Does this mean that I should just sit back
and let the destruction pass without comment? I think not. I have chosen,
perhaps erroneously, to interpret it as meaning that the answer lies not in
hating mankind for its sins, but in working to open its eyes to the beauty of
the other creatures that share this world with us. However the temptation to
judge and condemn remains an ever-present thorn in my poetic side.
I have known for some time that the
creative act that is poetry sometimes takes me beyond myself. While I am
working on such a poem I often see much further, deeper and more wisely, and
feel more intensely, than I do in my everyday life. Somehow I touch something
that is far greater than I, something that is often beautiful and often
irreverent of the things I/we feel are important.

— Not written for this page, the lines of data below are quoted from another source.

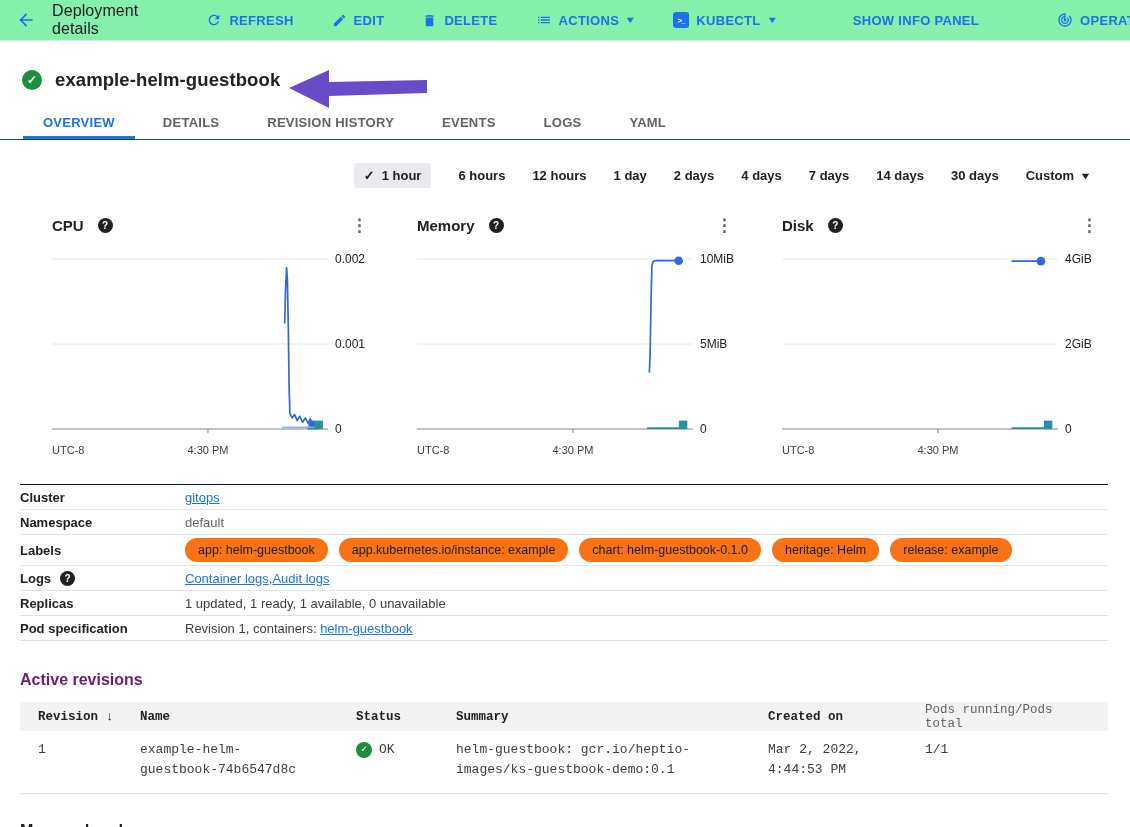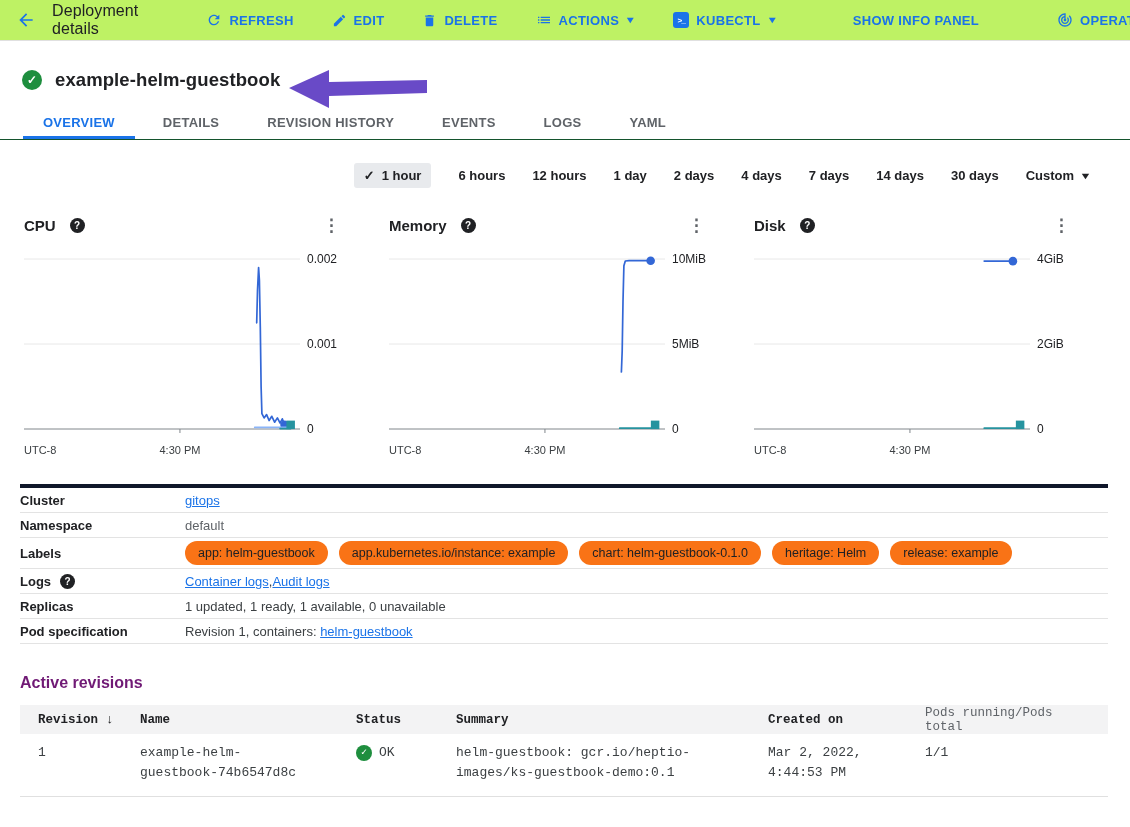"Deployment details" .toolbar { background: #bef264 -> #86efac }
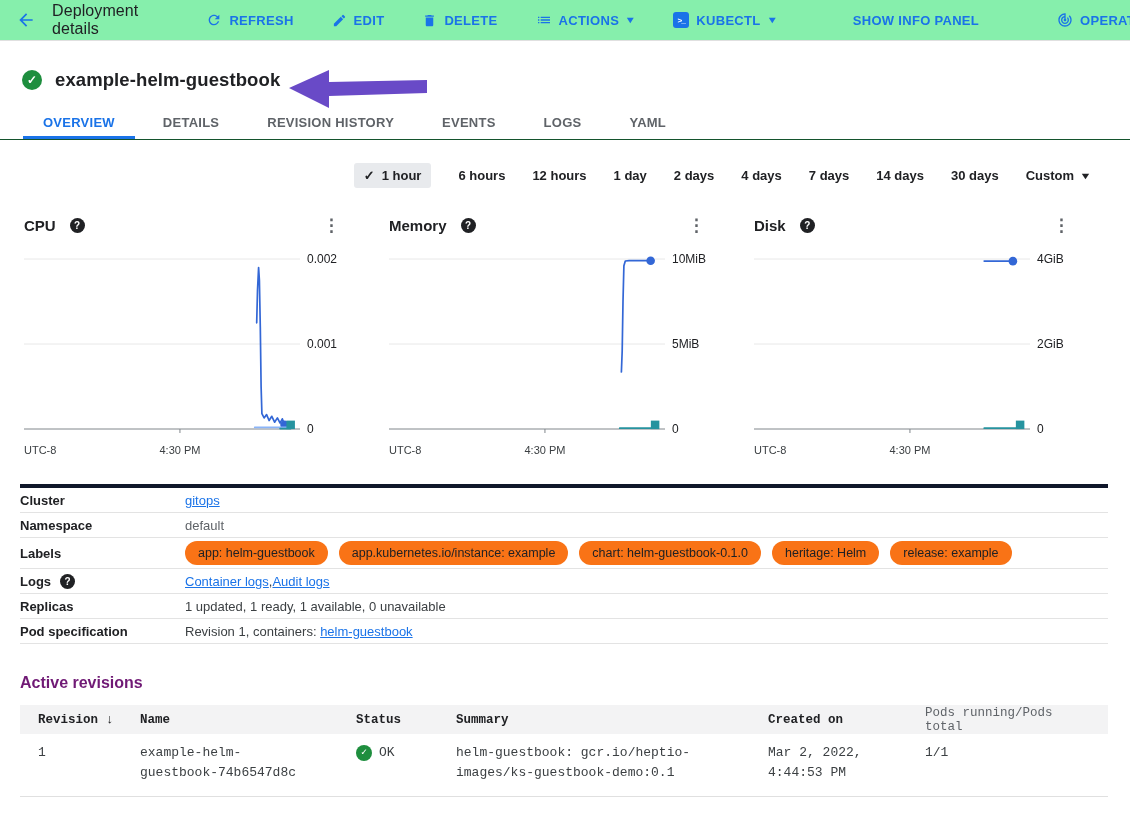"CPU" .charts { padding-left: 24px -> 52px }
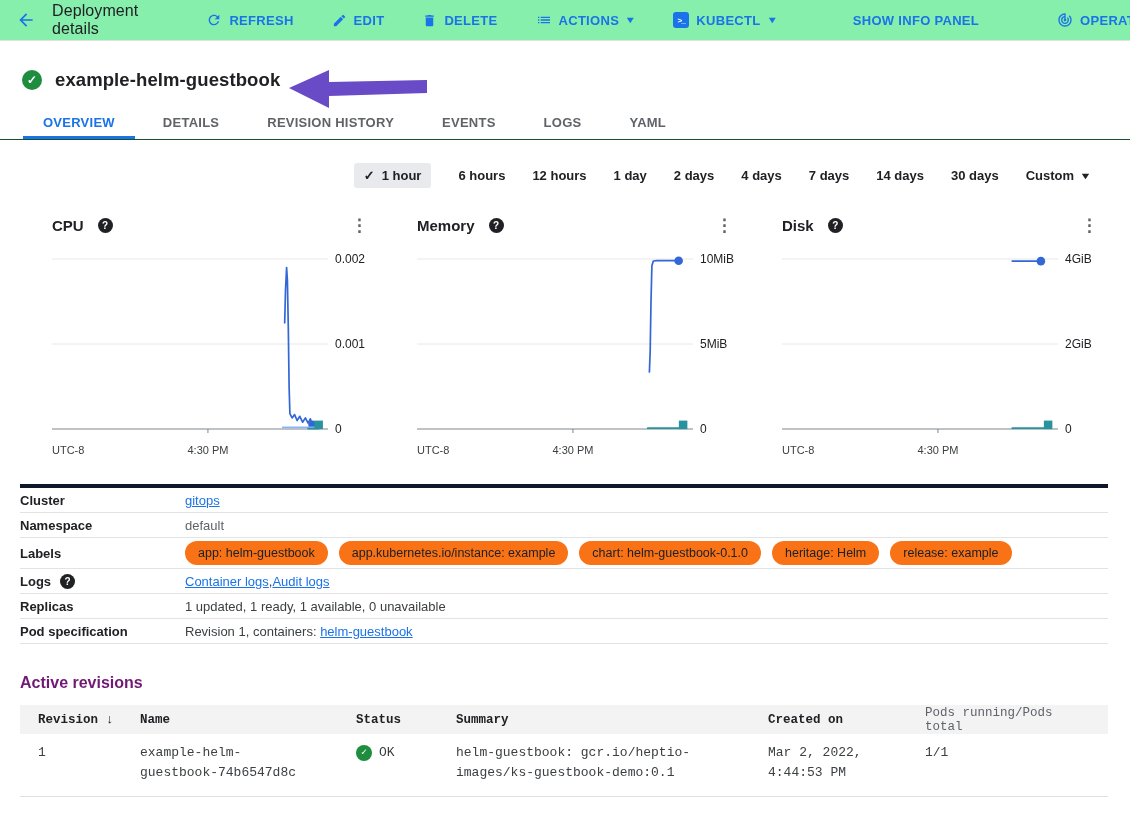"Cluster" .meta { border-top: 4px solid #0f172a -> 1px solid #0f172a }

Naturally enough this "touching" leaves
its mark; it is seductive to think that I could one day learn to live from that
level of awareness. I enjoy life, my life as it is, and the path I have chosen
to walk; however, if I could put into practice all that I have written, or even
remember it when the petty annoying problems of life harass me, I feel I would
enjoy life even more than I do.
Gaia is my muse, and poetry is becoming
more and more the staff that supports me on my path to her. When I am asked if this
was a vision from a greater intelligence or merely a momentary reorientation of
my own subconscious caused by a passing configuration of tendencies and
predispositions, I can only say I do not know. It was and is a part of my life; I have felt
it appropriate to share at this moment in time; the moving
finger writes and the dominoes keep falling; we live creative lives and we live
in a beautiful world; to see it clearly is to love it. I wish you well.